Your answer should be the line that contains "WITHOUT GT4, WITH" and each line after it, restated word for word through the final line of the entries.

-------- LISTED ENTRIES

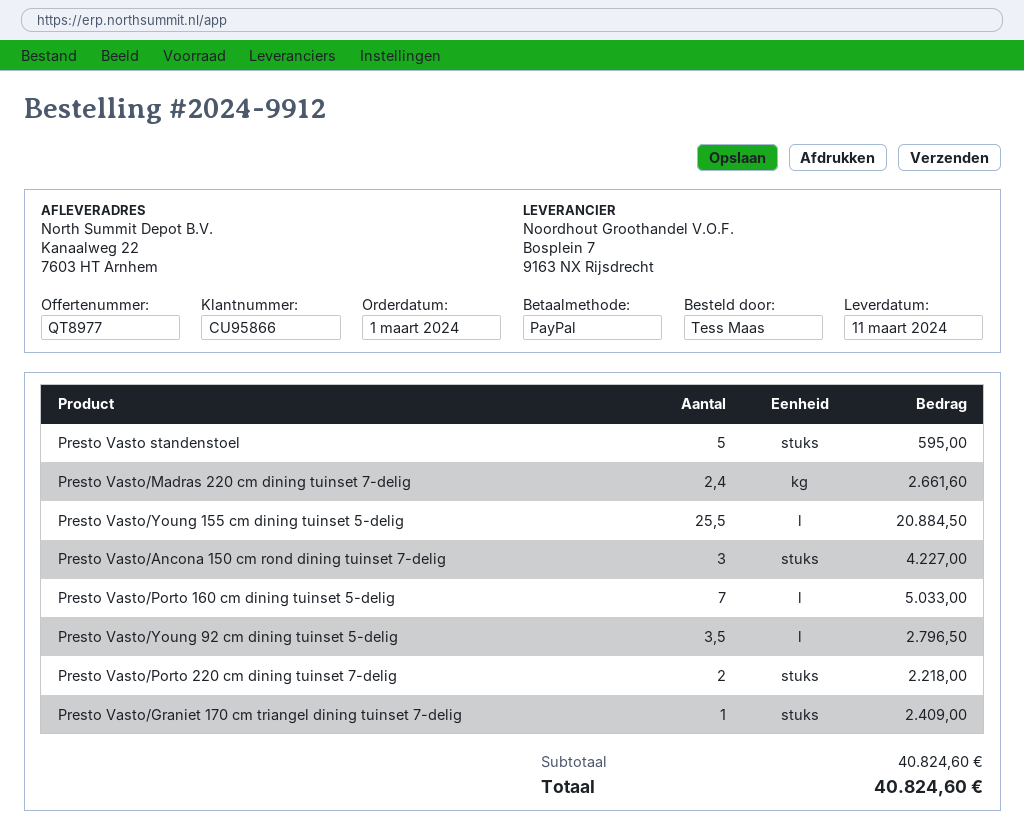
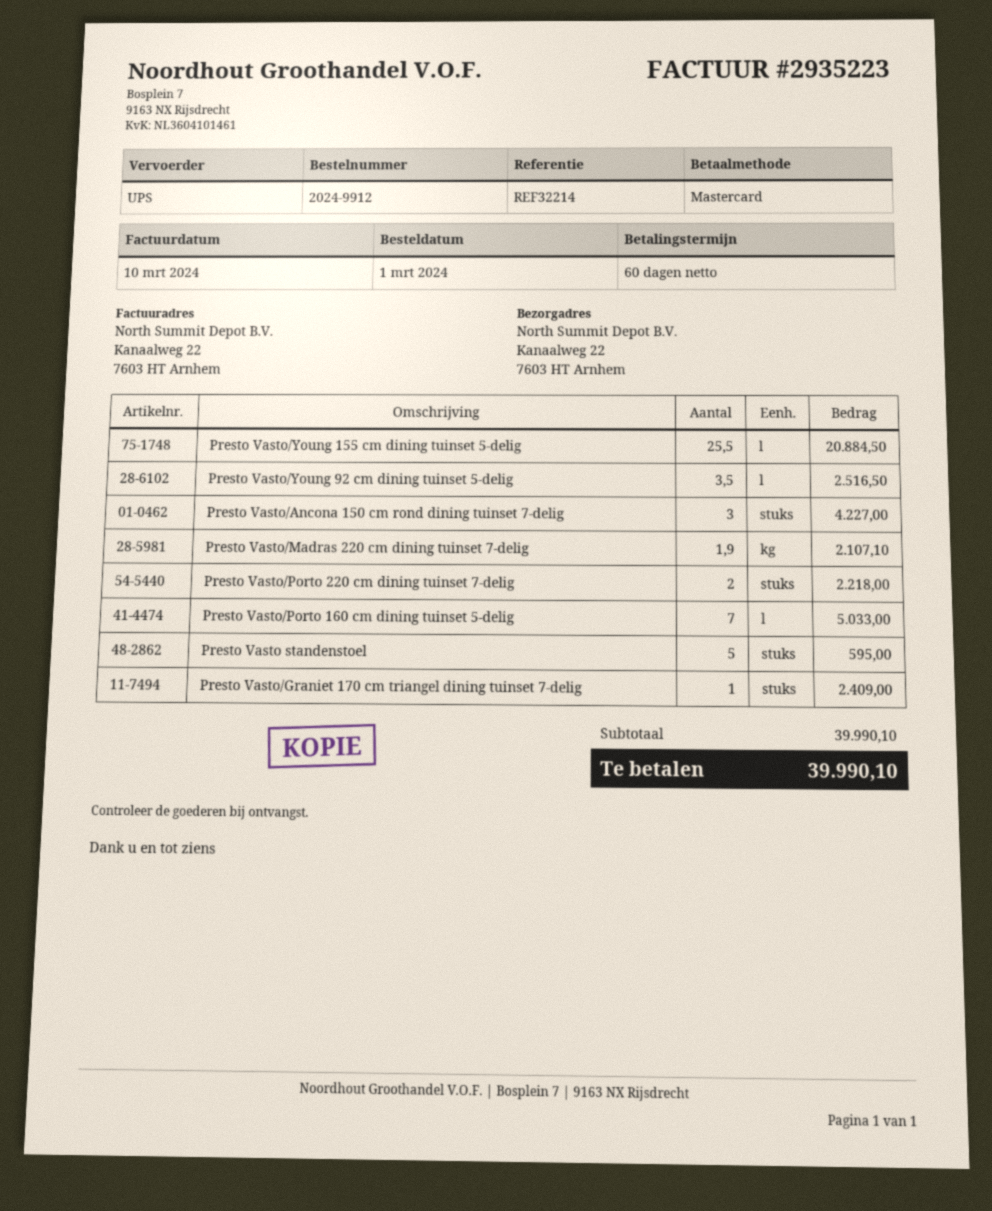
payment method: PayPal -> Mastercard
Presto Vasto/Madras 220 cm dining tuinset 7-delig: 2.4 for 2661.60 -> 1.9 for 2107.10
Presto Vasto/Young 92 cm dining tuinset 5-delig: 3.5 for 2796.50 -> 3.5 for 2516.50
subtotal: 40824.60 -> 39990.10
total: 40824.60 -> 39990.10

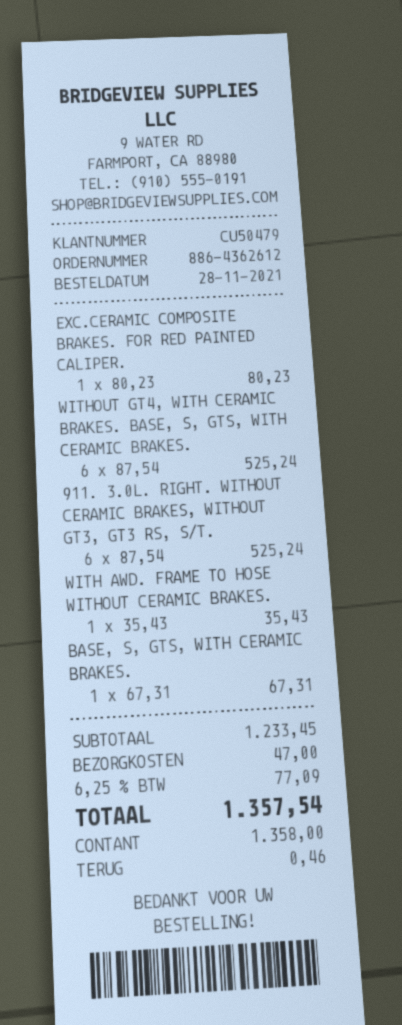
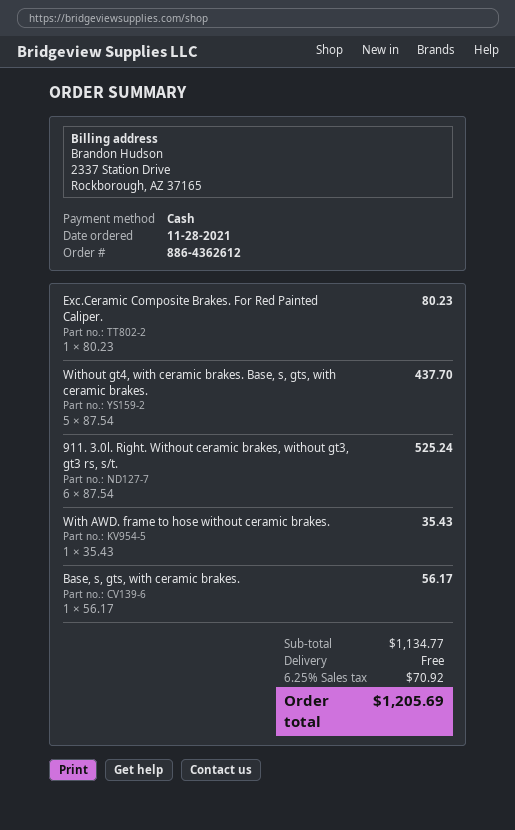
WITHOUT GT4, WITH CERAMIC BRAKES. BASE, S, GTS, WITH CERAMIC BRAKES.: 6 x 87.54 = 525.24 -> 5 x 87.54 = 437.70
BASE, S, GTS, WITH CERAMIC BRAKES.: 1 x 67.31 = 67.31 -> 1 x 56.17 = 56.17
subtotal: 1233.45 -> 1134.77
shipping: 47.00 -> 0.00
tax: 6.25% = 77.09 -> 6.25% = 70.92
total: 1357.54 -> 1205.69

----------------

■ FINISHED EXERCISE ■
WITHOUT GT4, WITH CERAMIC BRAKES. BASE, S, GTS, WITH CERAMIC BRAKES.: 6 x 87.54 = 525.24 -> 5 x 87.54 = 437.70
BASE, S, GTS, WITH CERAMIC BRAKES.: 1 x 67.31 = 67.31 -> 1 x 56.17 = 56.17
subtotal: 1233.45 -> 1134.77
shipping: 47.00 -> 0.00
tax: 6.25% = 77.09 -> 6.25% = 70.92
total: 1357.54 -> 1205.69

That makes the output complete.